A more precise definition from Investopedia:

“Inflation is the decline of purchasing power of a given currency over time. A quantitative estimate of the rate at which the decline in purchasing power occurs can be reflected in the increase of an average price level of a basket of selected goods and services in an economy over some period of time. The rise in the general level of prices, often expressed as a percentage, means that a unit of currency effectively buys less than it did in prior periods.”

Complicating Factors

Inflation is inherently challenging, because it means your money is worth less, because it can buy less goods or services. However, economists generally believe that a low, and steady, inflation rate of around 2% is good because it signifies a growing, healthy economy. Inflation, under control, does help to balance out imbalances in basic supply and prices.

We have not had to deal with high inflation for a long time. The last time inflation was above 5% was in 1990. The last time inflation was above 10% was 1980. The Clinton administration achieved strong economic growth, with low inflation, by significantly increasing imported low-priced goods from China. Economists labeled this strategy as “importing deflation”. This strategy worked so well it has been advanced by every administration since then, except for the previous one.

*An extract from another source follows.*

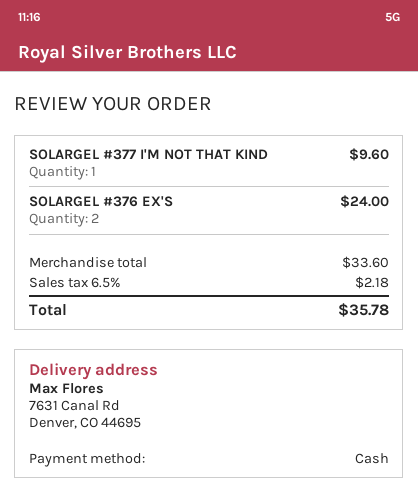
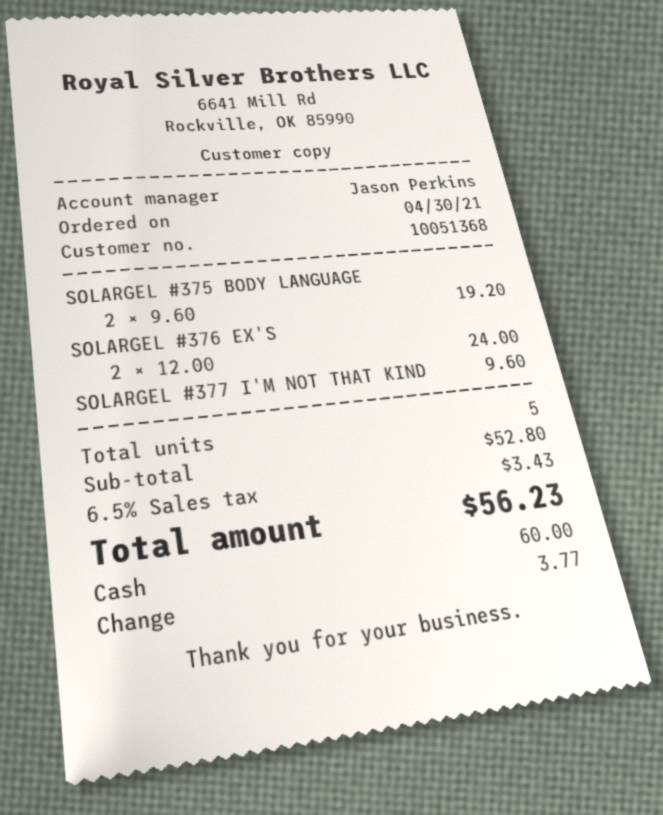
SOLARGEL #375 BODY LANGUAGE: none -> 2 for 19.20
subtotal: 33.60 -> 52.80
tax: 6.5% = 2.18 -> 6.5% = 3.43
total: 35.78 -> 56.23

The other factor limiting inflation has been technology, especially the tremendous efficiency benefits provided by the Internet. Technology, and the efficiency it provides, lower just about every type of cost (except direct personal services), thus reducing inflation.

Current Situation

But let’s get back to this “Too many dollars chasing too few goods” thing. Why are economists concerned?

Too Many Dollars?

The government flooded the economy with cash in 2020 with the stimulus deals. This helped many people in financial distress, but some people received checks they didn’t require.  Consumers spent this windfall or saved the money for future purchases. And now, there is even more stimulus money on the way. From my point of view, there are too many dollars currently in circulation. This by itself might not be a problem, but…

Too Few Goods?

Ever since the economic restart, some goods were in short supply. The list included both consumer goods and industrial goods in an extensive range of industries. For example, there was a severe shortage of hotel towels in October, and some of those are produced in Pakistan. And now, there are reports of cat food shortages in some areas of the country.

While many of the shortages have been alleviated, some have intensified. We see the headlines for computer chips and steel, but we know in the commercial equipment industry that these products and a host of others are in short supply. The supply chain is in a mess. I’m guessing manufacturing material, and component shortages are in the worst shape since WWII.

So, we can’t make enough products to satisfy demand. Combine this with consumer products sitting on ships for days waiting to dock and then being delayed a few weeks due to port congestion, and you end up with too few goods. The inventory numbers confirm this.

What? – Me worry?

Federal Reserve Chairman Jerome Powell has finally admitted that he expects some inflationary pressure as the economy reopens but expects it to be temporary. Previously, he said he is not concerned because inflation doesn’t “change on a dime” and that a return to standard 2% inflation rates is not a danger. He also thinks the FED will be able to control inflation once it starts rising.

In effect, he is saying they will be able to control the boulder once it begins to roll downhill, because the incline isn’t too steep.

What happens, however, if that hill is a bit steeper than they thought, and the boulder rolls right over the FED and anything else you put in its way. It’s like the old Chaka Chan and Rufus song: “Once you get started, oh it’s hard to stop”. Inflation isn’t something you want to see gaining speed. 

Big Difference of Opinion

There are those economists sounding the alarm based on the factors previously cited and the movement in the 10-year treasury yield curves. But Chairman Powell and other economists in the Biden administration say “Move along, nothing to see here”. Of course, they can’t both be right. So, as any decent businessman will tell you, hope for the best, but be prepared for the worst.